LEWISTON, Maine (NEWS CENTER) - Changes are in the works for an intersection in Lewiston where a 13-year old boy was struck by a car and killed on his way to school.

The area where Jayden Cho-Sargent was killed has been identified as one of several dangerous intersections in the City of Lewiston. Tuesday night members of the city council will be presented with a just completed report that highlights those intersections and makes recommendations about how they can be made safer.

A memorial made of stuffed animals remains at the intersection of Frye and Main Streets in Lewiston where Cho-Sargent lost his life in November.

“That’s a clear example of where we can do a lot better in terms of providing for pedestrian safety”, said State Senator Nate Libby, (D) Androscoggin.

The death of the 13-year old was the third pedestrian fatality within a year span in Lewiston. It prompted a call to action by city leaders.

“It was a situation that probably could have been avoided. So for me, it was definitely a wake-up call and thinking we need to bring people together to talk about this issue”, Libby said.

Libby worked with Lewiston city officials and residents to identified dangerous intersections. The result is a 28-page report which lists more than two dozen areas of concerns. Improvements to those areas can range from simple quick fixes such as a new coat of reflective paint to more long term make overs.

“The flashing beacons to piano keyed crosswalks to pedestrian refuge islands. It really depends on the area and what we are able to get for funding", said Lewiston City Councilor Kristen Cloutier.

One fix already in the works is at Frye and Main. The sidewalk will be bumped out, making for a shorter distance pedestrians must travel to cross the street. A flashing beacon will also be installed.
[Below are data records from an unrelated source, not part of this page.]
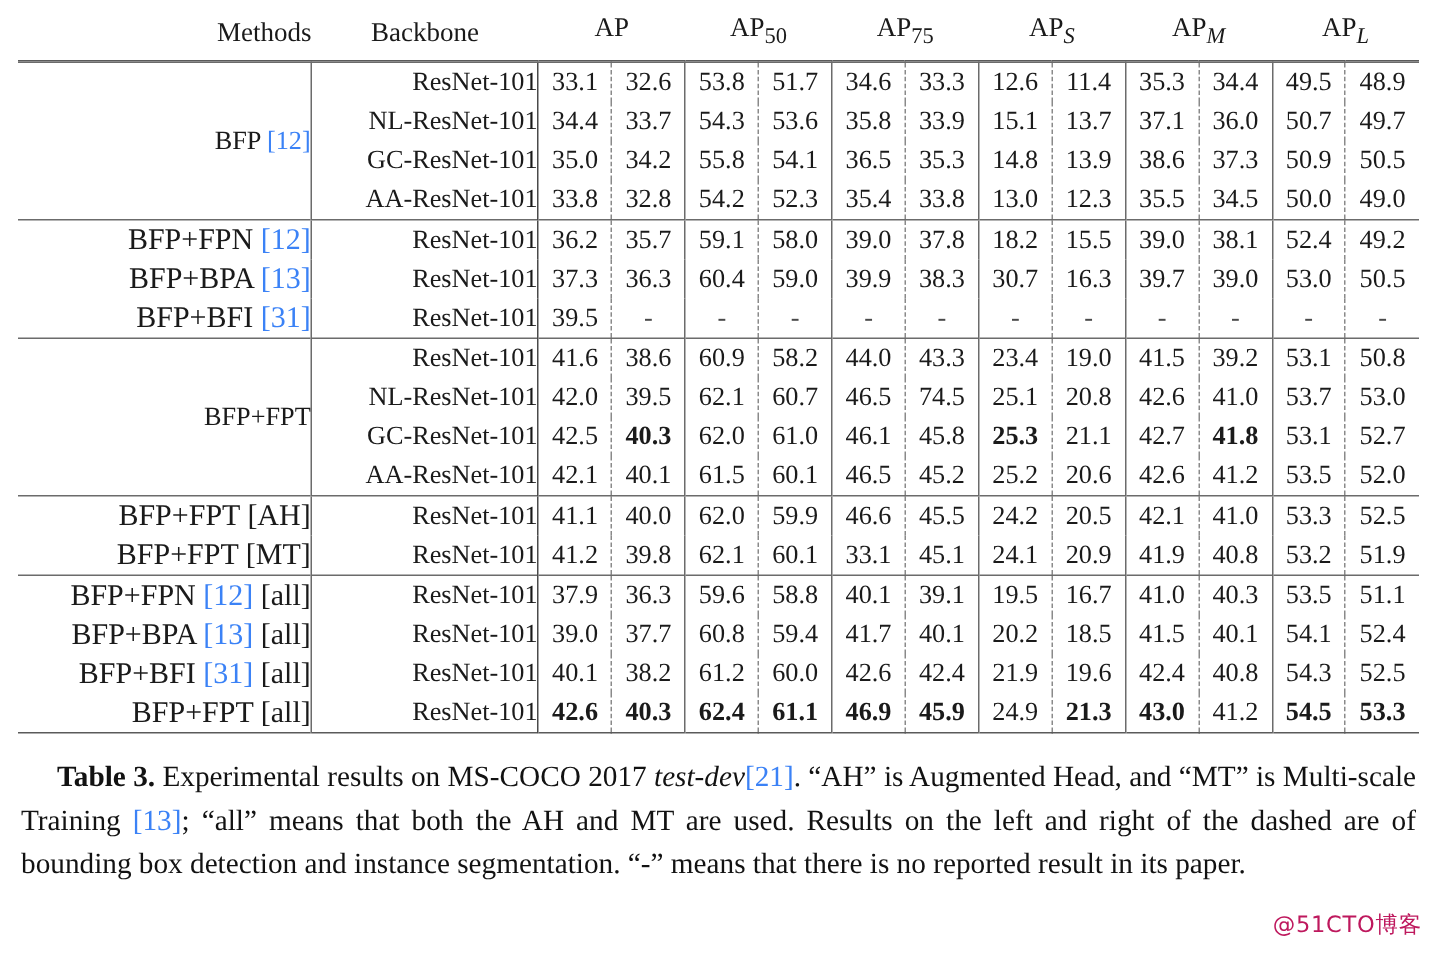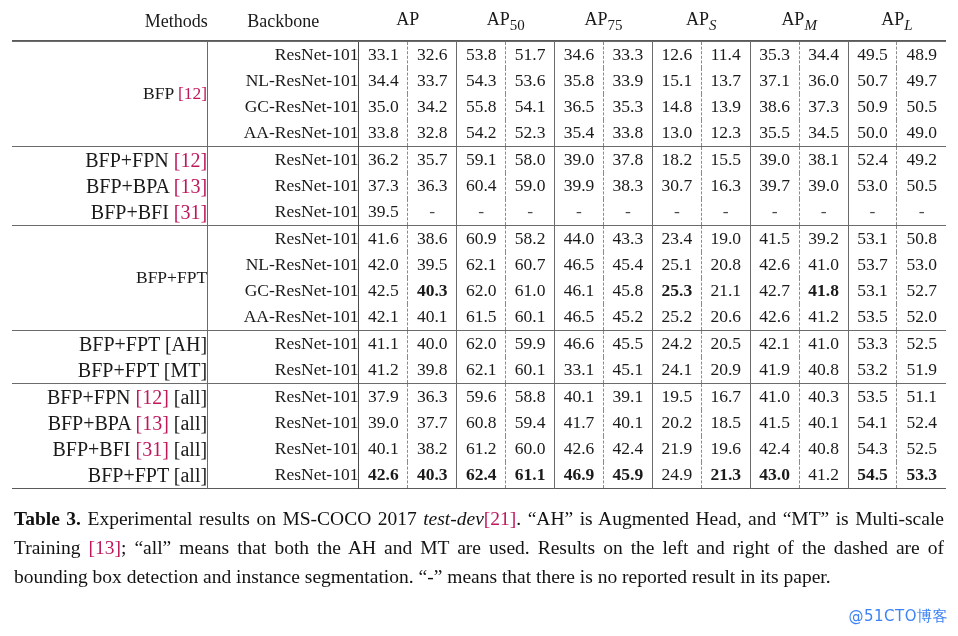"[12]" .cite { color: #be185d -> #3b82f6 }
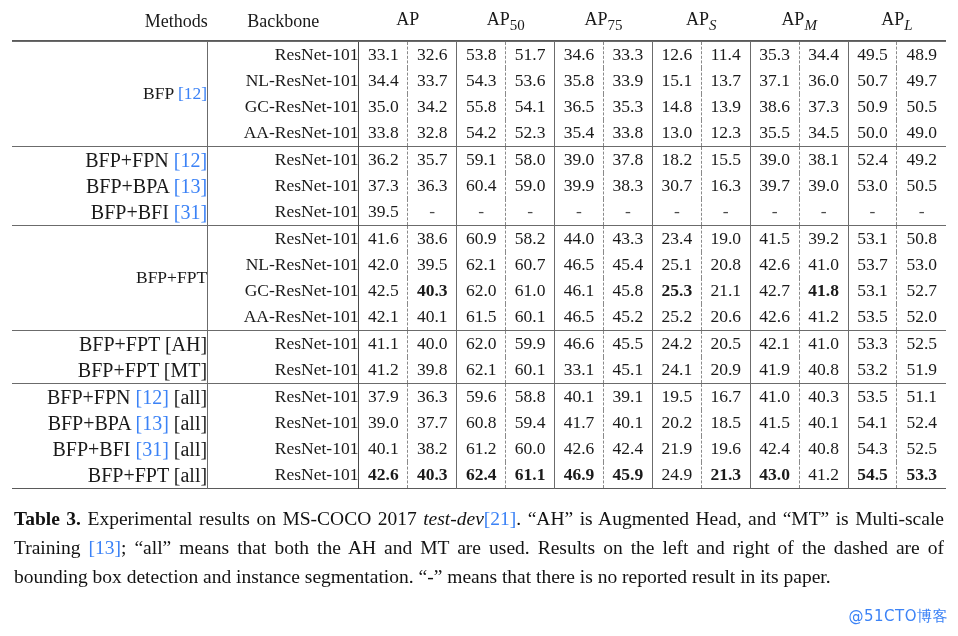"45.4" span { text: 45.4 -> 74.5 }
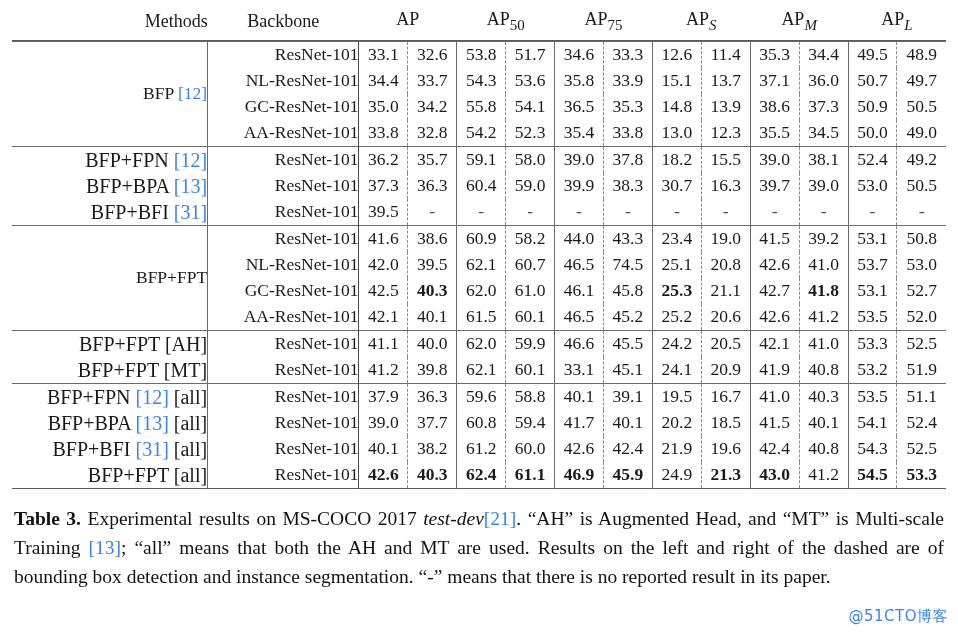"Table 3." #caption b { margin-left: none -> 24px }
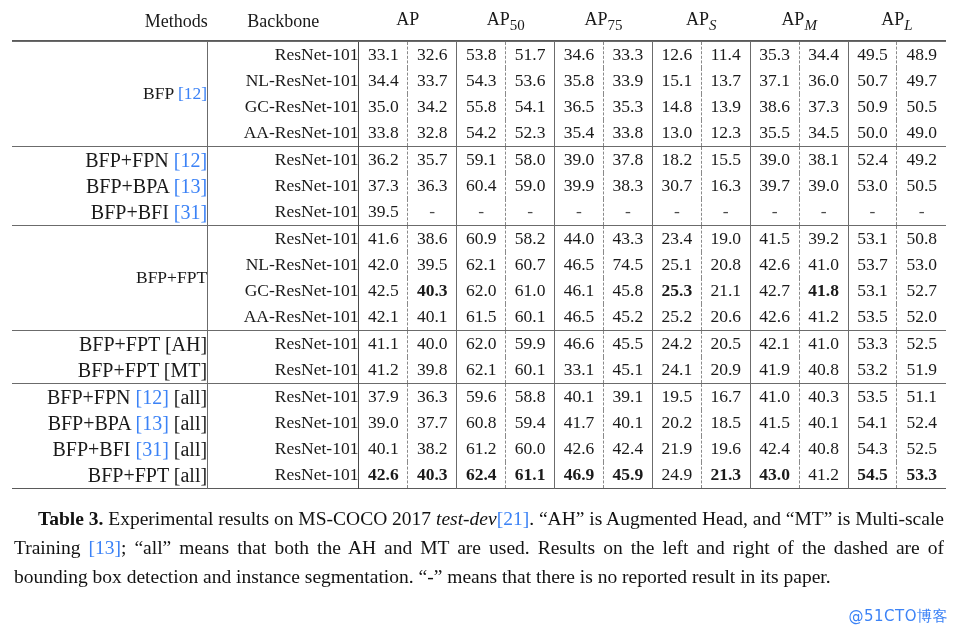"@51CTO博客" #watermark { color: #3b82f6 -> #be185d }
“It’s just another way of getting the motorists attention to let them know that a pedestrian is crossing”, said State Traffic Engineer Stephen Landry.

Landry says not all pedestrian fatalities can be prevented, but this one area in Lewiston can and will be made safer. It’s now a state DOT priority.

“The ones that are correctable, we try to find solutions so that they don’t happen again in those locations”, he said.

Pedestrian Safety is not just about physical changes to intersections. It’s also about education. Pedestrians and motorists must know the rules of the road and be more aware of their surroundings. The driver in the crash that killed Jayden Cho-Sargent is facing civil charges that could result in fines and loss of her license.